What you need to do » Could you transcribe every record below exactly, leaving out the pictures?
....
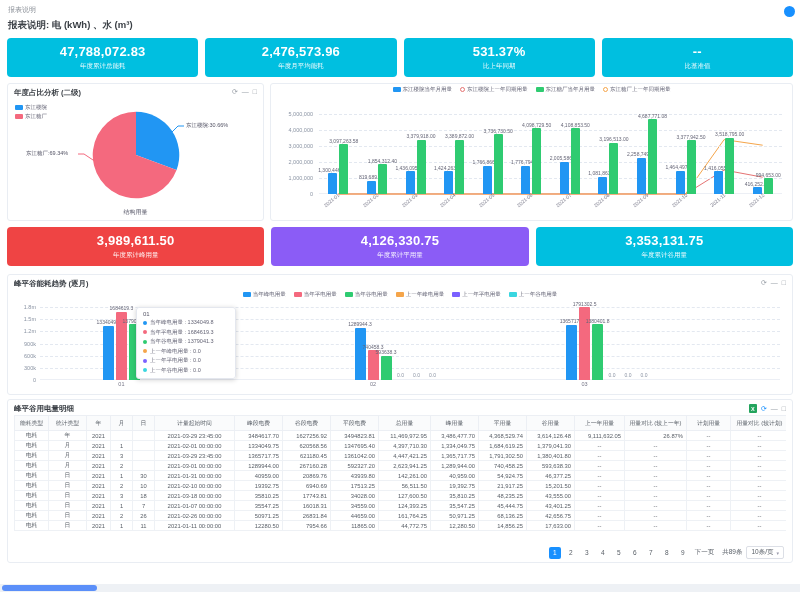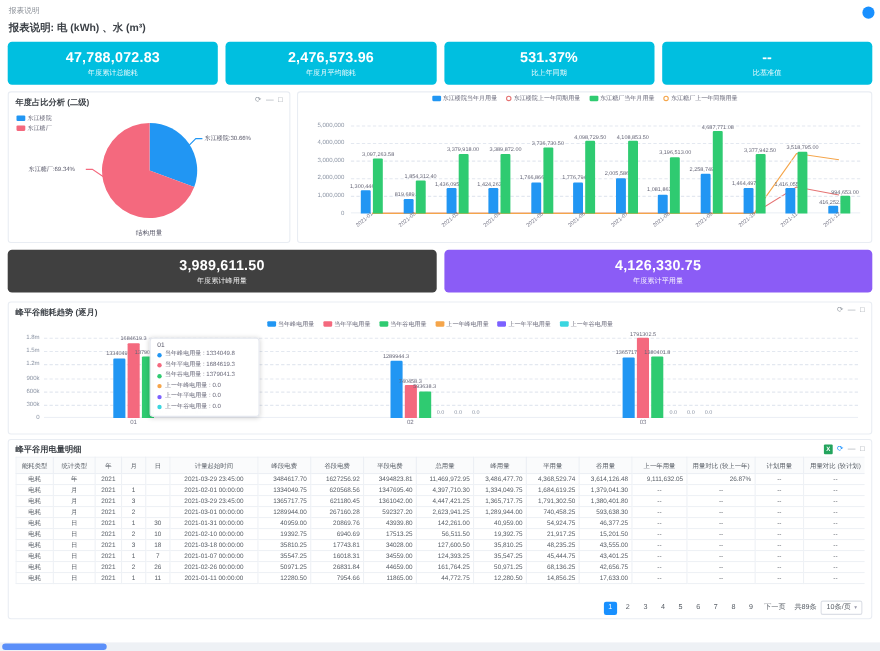--- a/index.html
+++ b/index.html
@@ -235,7 +235,7 @@
 </div>
 
 <div class="kpi-row" id="kpi2">
-    <div class="kpi-card" style="background: #404040;">
+    <div class="kpi-card" style="background: #ef4444;">
       <div class="kpi-value">3,989,611.50</div>
       <div class="kpi-label">年度累计峰用量</div>
     </div>

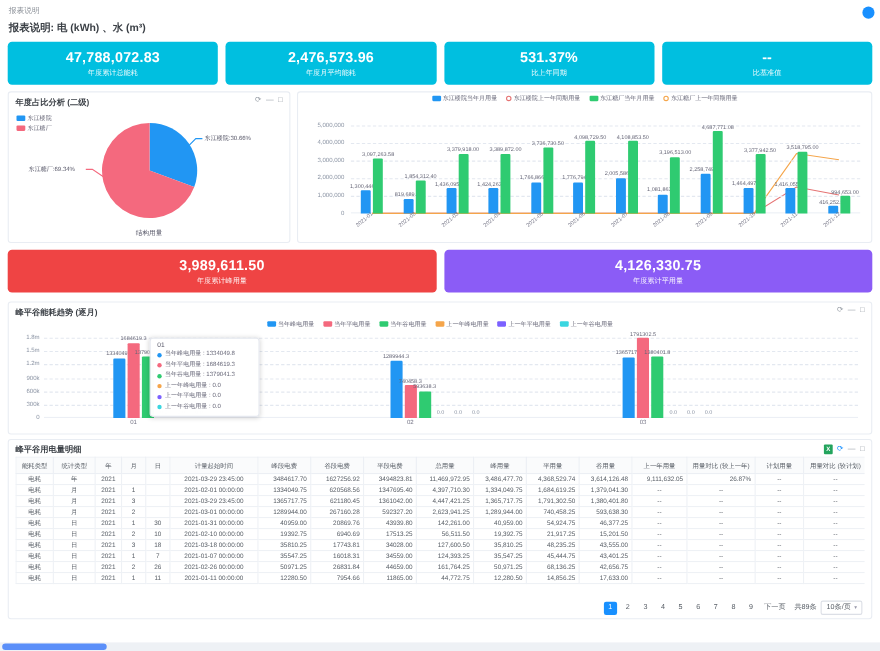--- a/index.html
+++ b/index.html
@@ -243,6 +243,10 @@
       <div class="kpi-value">4,126,330.75</div>
       <div class="kpi-label">年度累计平用量</div>
     </div>
+    <div class="kpi-card" style="background: rgb(0, 191, 224);">
+      <div class="kpi-value">3,353,131.75</div>
+      <div class="kpi-label">年度累计谷用量</div>
+    </div>
   </div>
 
 <section class="panel pfv-panel">

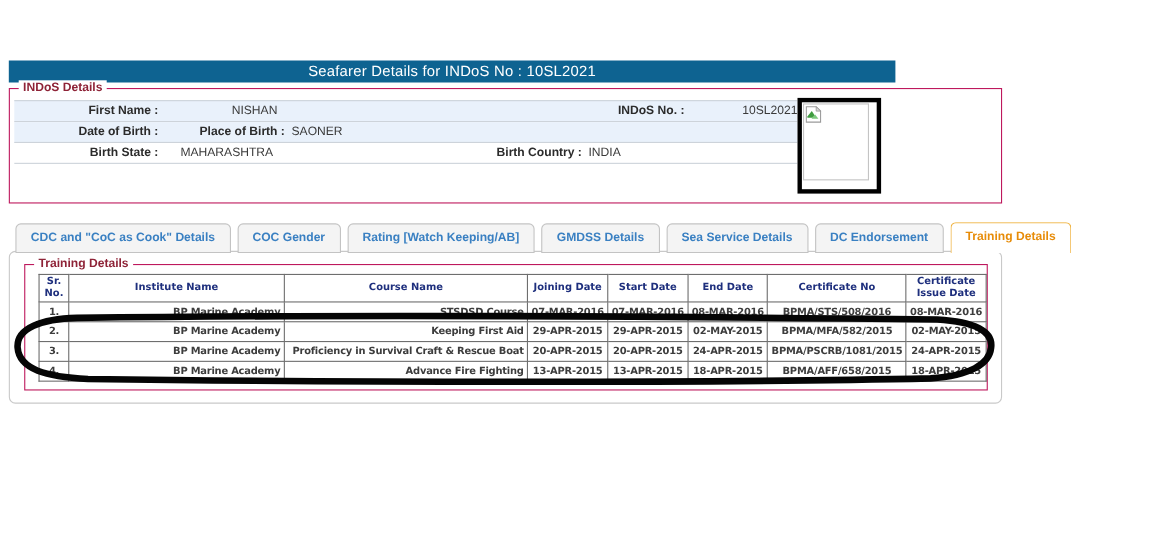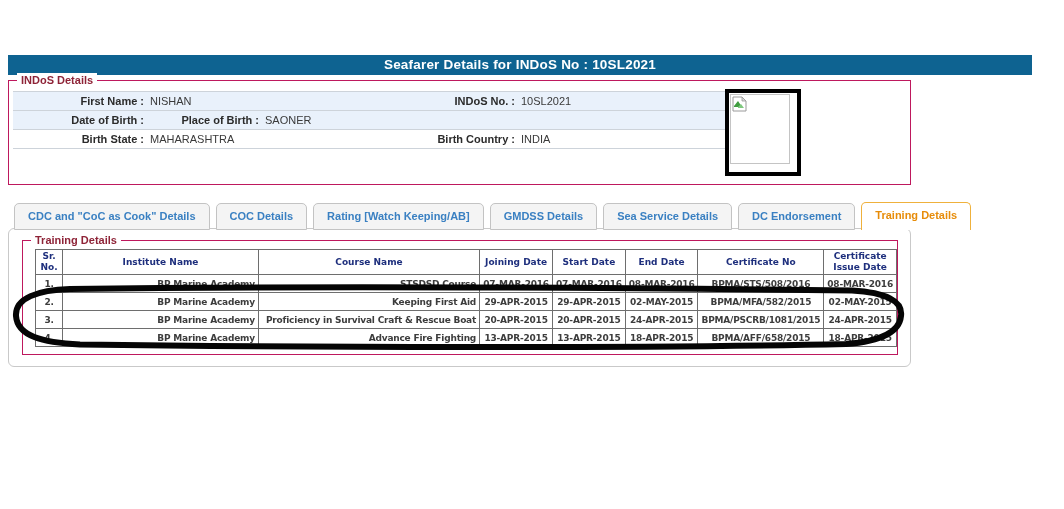--- a/index.html
+++ b/index.html
@@ -7,8 +7,8 @@
   .abs{position:absolute;}
 
   
-  .titlebar{left:8px;top:55px;width:1024px;height:20px;background:#0e6391;color:#ffffff;
-    font-size:13.5px;font-weight:bold;text-align:center;line-height:20px;letter-spacing:.2px;}
+  .titlebar{left:8px;top:55px;width:806px;height:20px;background:#0e6391;color:#ffffff;
+    font-size:13.5px;font-weight:normal;text-align:center;line-height:20px;letter-spacing:.2px;}
 
   
   .fset{border:1px solid #be185d;background:#ffffff;}

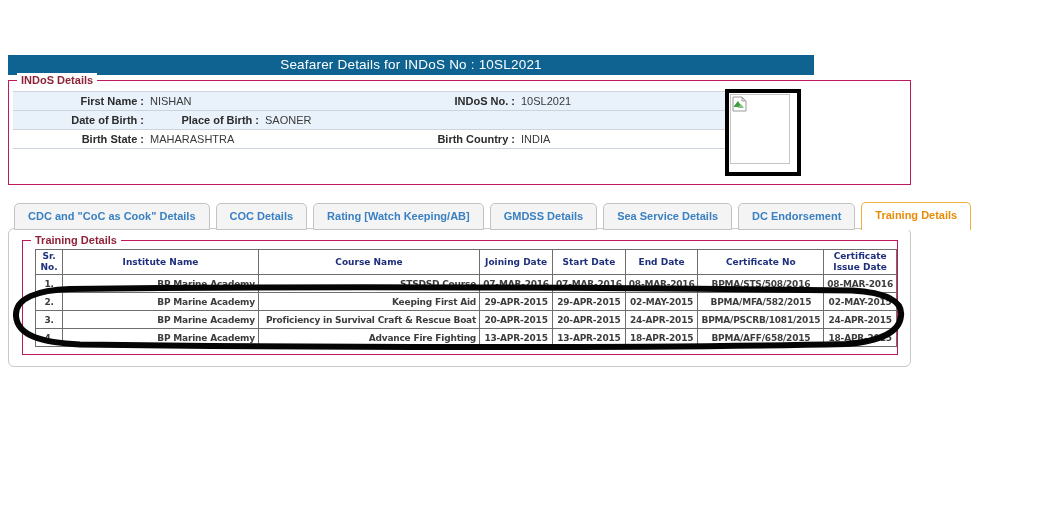--- a/index.html
+++ b/index.html
@@ -68,7 +68,7 @@
   <span class="legend">INDoS Details</span>
 
   <div class="rows">
-    <div class="drow alt" style="border-top:1px solid #cdd3da;">
+    <div class="drow alt" style="border-top:1px solid #cdd3da;justify-content:space-between;">
       <span class="lab c1">First Name :</span>
       <span class="val c1">NISHAN</span>
       <span class="lab c2">INDoS No. :</span>

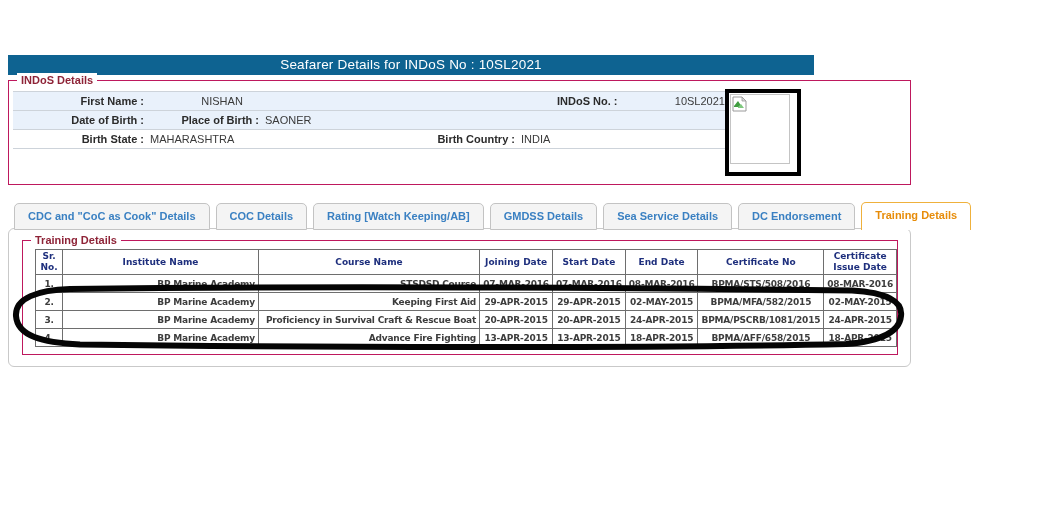--- a/index.html
+++ b/index.html
@@ -23,7 +23,7 @@
   .lab{font-weight:bold;color:#2b2b2b;text-align:right;white-space:nowrap;}
   .lab.c1{width:131px;}
   .val{padding-left:6px;white-space:nowrap;color:#3a3a3a;}
-  .val.c1{width:250px;}
+  .val.c1{width:250px;margin-left:14px;}
   .lab.c2{width:115px;}
 
   

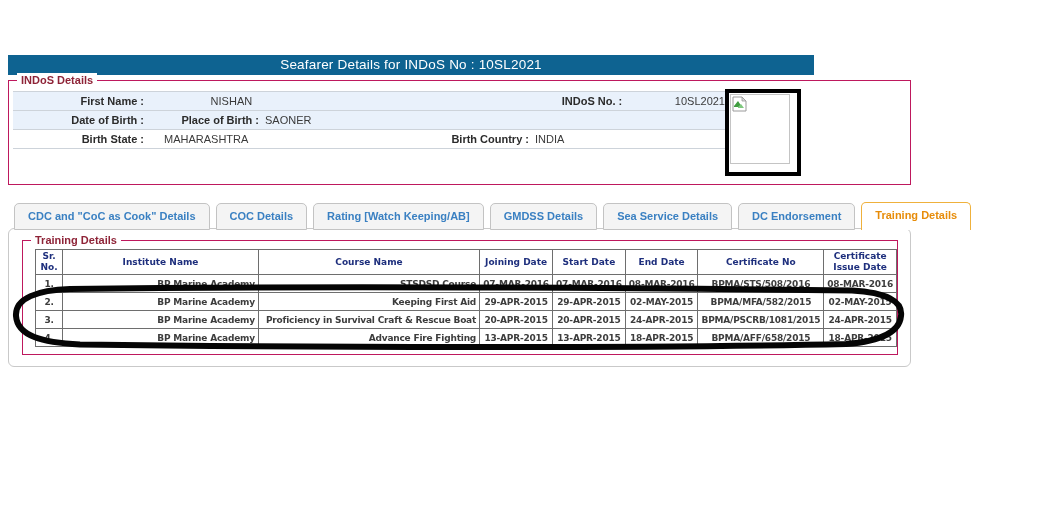--- a/index.html
+++ b/index.html
@@ -100,7 +100,7 @@
 
 <div class="abs tabs">
   <div class="tab">CDC and "CoC as Cook" Details</div>
-  <div class="tab">COC Details</div>
+  <div class="tab">COC Gender</div>
   <div class="tab">Rating [Watch Keeping/AB]</div>
   <div class="tab">GMDSS Details</div>
   <div class="tab">Sea Service Details</div>

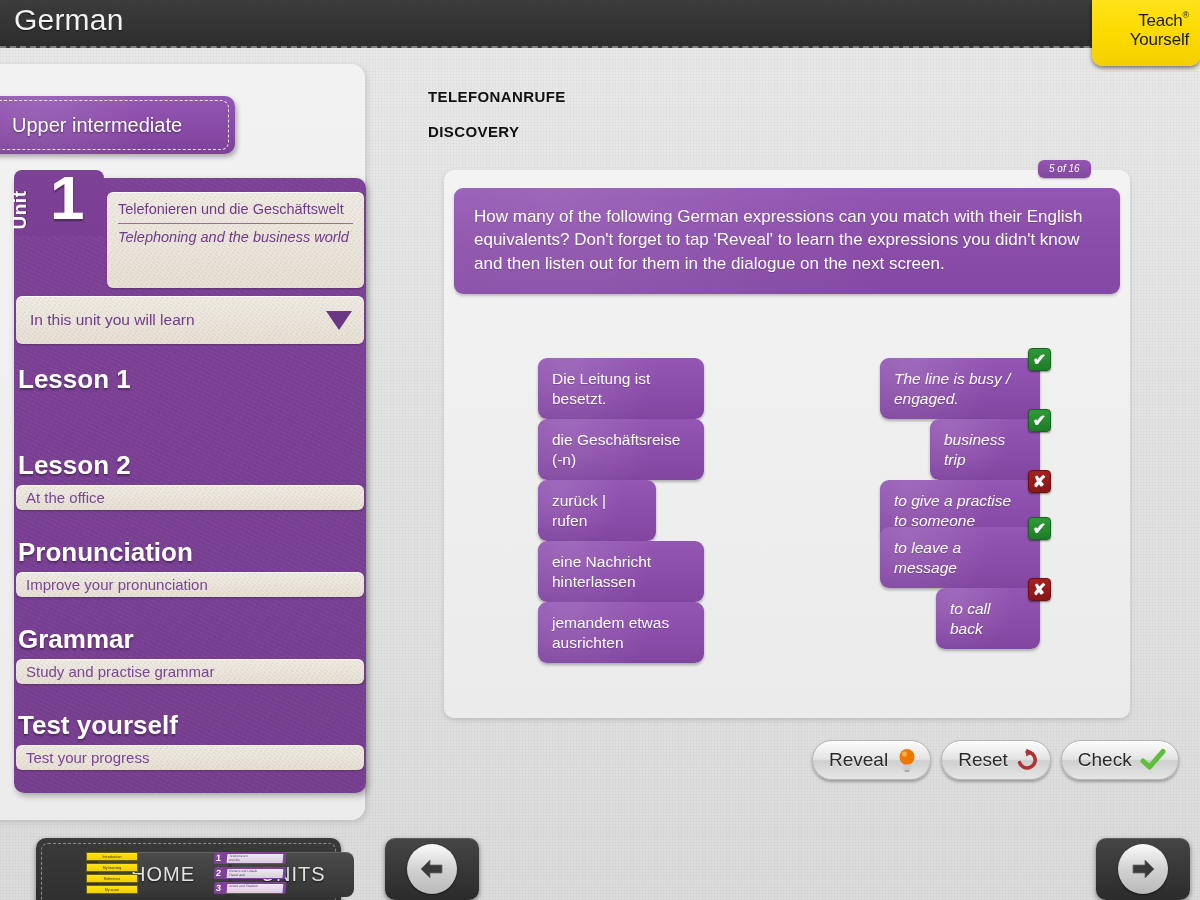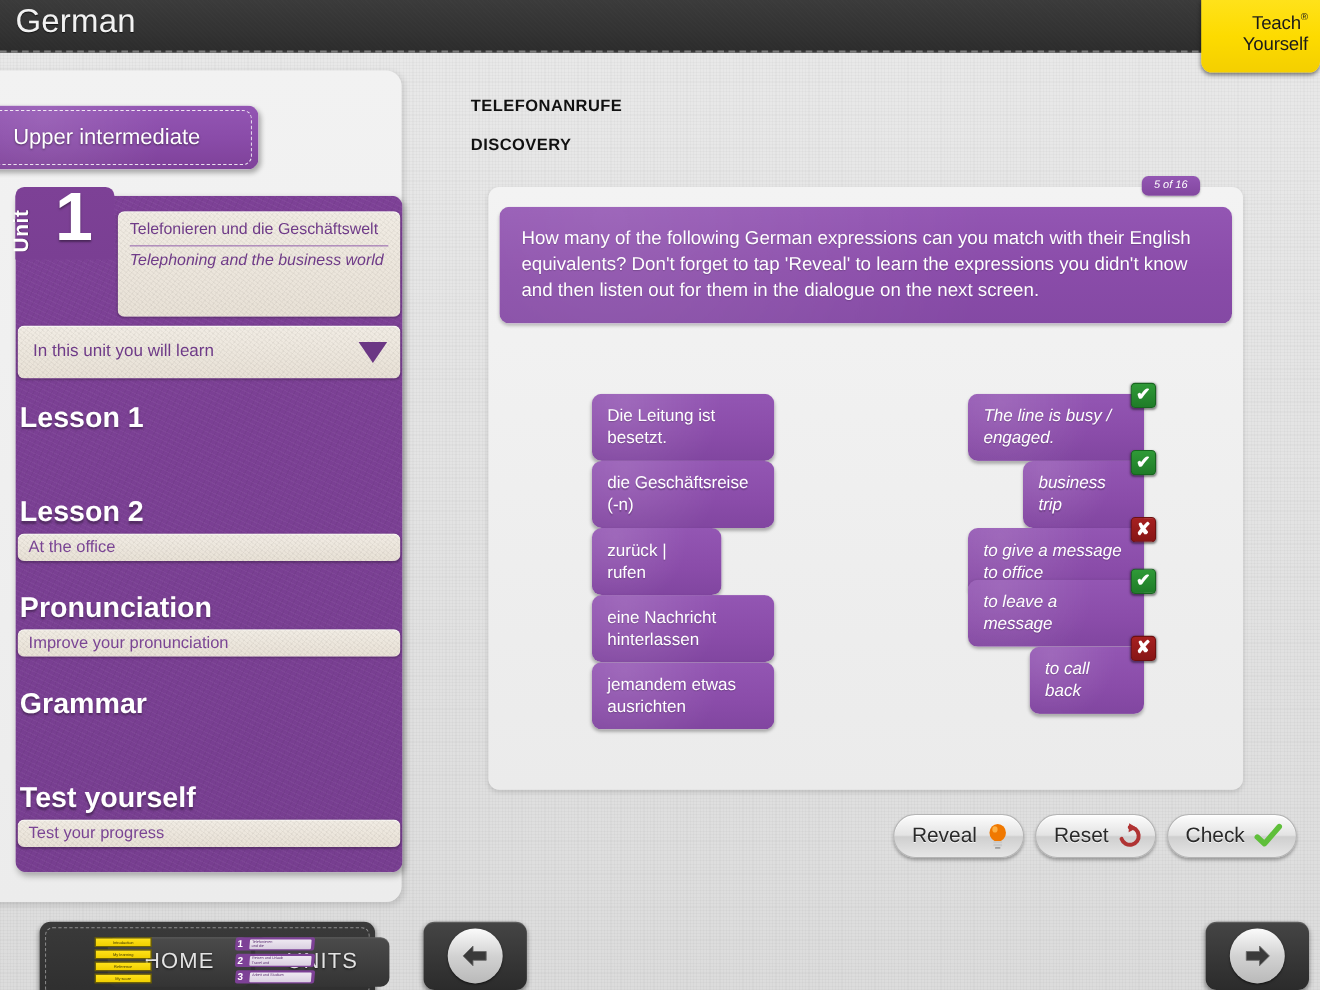--- a/index.html
+++ b/index.html
@@ -422,7 +422,7 @@
         <div class="badge ok" style="left: 574px; top: 0px;">✔</div>
         <div class="card en" style="left: 476px; top: 71px; width: 110px;">business trip</div>
         <div class="badge ok" style="left: 574px; top: 61px;">✔</div>
-        <div class="card en" style="left: 426px; top: 132px; width: 160px;">to give a message to office</div>
+        <div class="card en" style="left: 426px; top: 132px; width: 160px;">to give a practise to someone</div>
         <div class="badge no" style="left: 574px; top: 122px;">✘</div>
         <div class="card en" style="left: 426px; top: 179px; width: 160px;">to leave a message</div>
         <div class="badge ok" style="left: 574px; top: 169px;">✔</div>

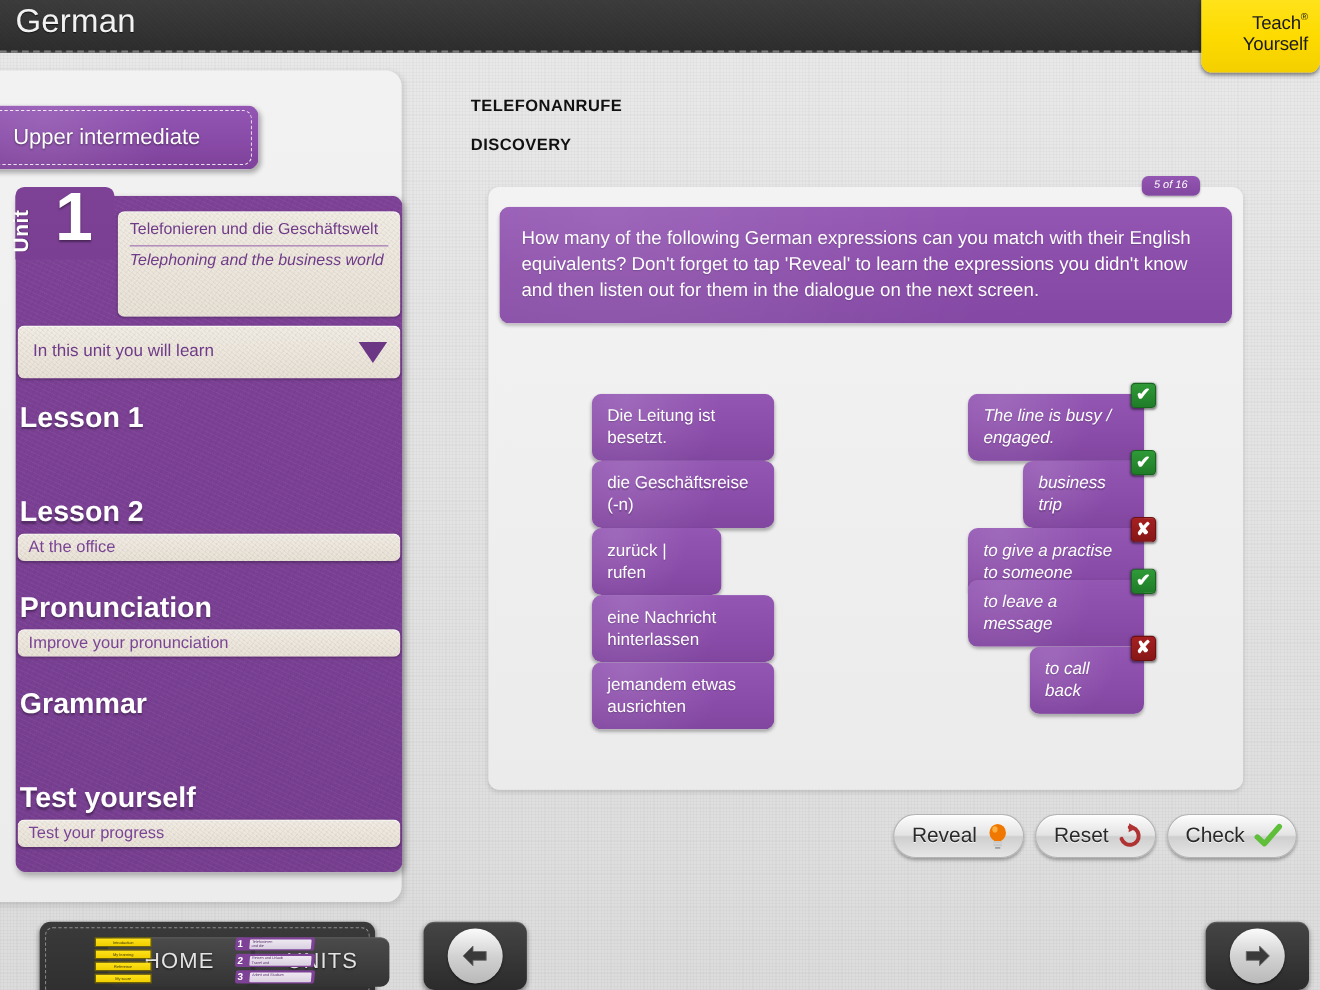--- a/index.html
+++ b/index.html
@@ -396,6 +396,7 @@
       </div>
       <div class="lesson-block" style="top: 626px;">
         <div class="lesson-heading">Grammar</div>
+        <div class="lesson-sub paper">Study and practise grammar</div>
       </div>
       <div class="lesson-block" style="top: 712px;">
         <div class="lesson-heading">Test yourself</div>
....
Solution to the problem »
--- a/index.html
+++ b/index.html
@@ -235,7 +235,7 @@
 </div>
 
 <div class="kpi-row" id="kpi2">
-    <div class="kpi-card" style="background: #404040;">
+    <div class="kpi-card" style="background: #ef4444;">
       <div class="kpi-value">3,989,611.50</div>
       <div class="kpi-label">年度累计峰用量</div>
     </div>

--- a/index.html
+++ b/index.html
@@ -243,6 +243,10 @@
       <div class="kpi-value">4,126,330.75</div>
       <div class="kpi-label">年度累计平用量</div>
     </div>
+    <div class="kpi-card" style="background: rgb(0, 191, 224);">
+      <div class="kpi-value">3,353,131.75</div>
+      <div class="kpi-label">年度累计谷用量</div>
+    </div>
   </div>
 
 <section class="panel pfv-panel">

--- a/index.html
+++ b/index.html
@@ -7,8 +7,8 @@
   .abs{position:absolute;}
 
   
-  .titlebar{left:8px;top:55px;width:1024px;height:20px;background:#0e6391;color:#ffffff;
-    font-size:13.5px;font-weight:bold;text-align:center;line-height:20px;letter-spacing:.2px;}
+  .titlebar{left:8px;top:55px;width:806px;height:20px;background:#0e6391;color:#ffffff;
+    font-size:13.5px;font-weight:normal;text-align:center;line-height:20px;letter-spacing:.2px;}
 
   
   .fset{border:1px solid #be185d;background:#ffffff;}

--- a/index.html
+++ b/index.html
@@ -68,7 +68,7 @@
   <span class="legend">INDoS Details</span>
 
   <div class="rows">
-    <div class="drow alt" style="border-top:1px solid #cdd3da;">
+    <div class="drow alt" style="border-top:1px solid #cdd3da;justify-content:space-between;">
       <span class="lab c1">First Name :</span>
       <span class="val c1">NISHAN</span>
       <span class="lab c2">INDoS No. :</span>

--- a/index.html
+++ b/index.html
@@ -23,7 +23,7 @@
   .lab{font-weight:bold;color:#2b2b2b;text-align:right;white-space:nowrap;}
   .lab.c1{width:131px;}
   .val{padding-left:6px;white-space:nowrap;color:#3a3a3a;}
-  .val.c1{width:250px;}
+  .val.c1{width:250px;margin-left:14px;}
   .lab.c2{width:115px;}
 
   

--- a/index.html
+++ b/index.html
@@ -100,7 +100,7 @@
 
 <div class="abs tabs">
   <div class="tab">CDC and "CoC as Cook" Details</div>
-  <div class="tab">COC Details</div>
+  <div class="tab">COC Gender</div>
   <div class="tab">Rating [Watch Keeping/AB]</div>
   <div class="tab">GMDSS Details</div>
   <div class="tab">Sea Service Details</div>

--- a/index.html
+++ b/index.html
@@ -422,7 +422,7 @@
         <div class="badge ok" style="left: 574px; top: 0px;">✔</div>
         <div class="card en" style="left: 476px; top: 71px; width: 110px;">business trip</div>
         <div class="badge ok" style="left: 574px; top: 61px;">✔</div>
-        <div class="card en" style="left: 426px; top: 132px; width: 160px;">to give a message to office</div>
+        <div class="card en" style="left: 426px; top: 132px; width: 160px;">to give a practise to someone</div>
         <div class="badge no" style="left: 574px; top: 122px;">✘</div>
         <div class="card en" style="left: 426px; top: 179px; width: 160px;">to leave a message</div>
         <div class="badge ok" style="left: 574px; top: 169px;">✔</div>

--- a/index.html
+++ b/index.html
@@ -396,6 +396,7 @@
       </div>
       <div class="lesson-block" style="top: 626px;">
         <div class="lesson-heading">Grammar</div>
+        <div class="lesson-sub paper">Study and practise grammar</div>
       </div>
       <div class="lesson-block" style="top: 712px;">
         <div class="lesson-heading">Test yourself</div>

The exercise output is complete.